Vancouver is everywhere, everywhere is Vancouver
This post is for Aaron Peck.
Rule of thumb: If your TV series has more than 5 sequences of stock footage per episode, it was most likely filmed in Vancouver.
Case in point: Fairly Legal on USA Network (the pilot was free on iTunes; it seems that many pilots from USA Network were made available on iTunes).
Said pilot seemed rather promising. The office of the main character are located in what seemed to be the Wells Fargo building on Sutter and Market; coffee with brother on Union Square; shot of the main character on Columbus and Kearny, walking to her office, with a view of the Transamerica Tower and the Zoetrope building in the background (meaning the protagonist has no sense of orientation, since her office is the other way around); protagonist riding the ferry to Sausalito, the Ferry Building in the back.

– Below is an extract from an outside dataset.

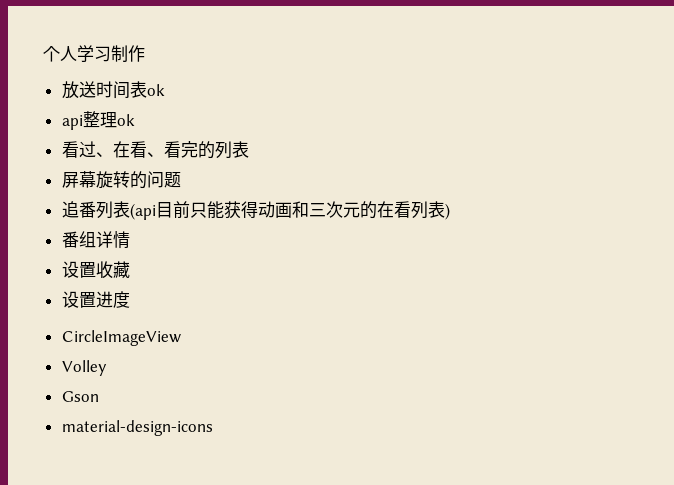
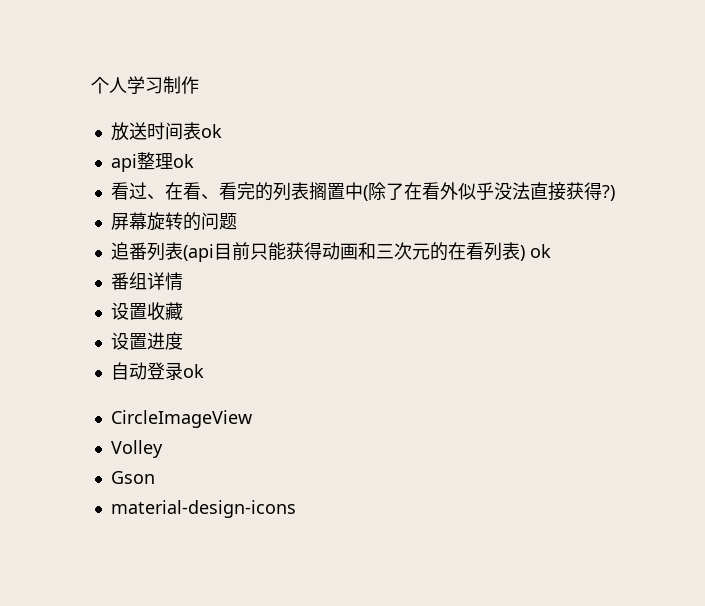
(249, 149) none -> [308,182,615,201] 搁置中(除了在看外似乎没法直接获得?)
(450, 211) none -> [529,244,551,258] ok
(130, 299) none -> [110,362,204,380] // 自动登录ok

There are geographical inconsistencies, of course. One has already been mentioned. The protagonist also seems to live in a British Columbia version of either Fort Mason or Sausalito (from the proximity of the Golden Gate Bridge, obviously added with Adobe After Effects or Final Cut Pro). There are too many fir trees. There are fir trees around.
(Rule number 2 of TV series: If your TV series shows more than 3 tourist sites per episode, it was probably shot in Vancouver)
Episode 2 went cheap and offered this shot of Bernal Heights:
Except that there are no hills around or indication of hills, and there are no buildings with less than two stories in Bernal Heights. Not to mention that Bernal Heights is a densely populated neighborhood.
And the scenes in the Financial District? Yup, that's Granville:
Also note the wide sidewalks:
This is all fairly innocuous stuff. It's not as bad as this recent episode of Human Target where a hostage situation takes place at the San Francisco Opera. The building itself has a neoclassical style:
But the exterior shots are of a red-brick building, closer looking to the SFMoMA. Not to mention the ludicrous plot where the hostage takers chose the Opera (located next to City Hall) to dig a tunnel to a CIA safe house located on Kearny St, the address given placing it between City Lights Books and the Zoetrope building (you may want to Google-map it for distances and other topographical difficulties).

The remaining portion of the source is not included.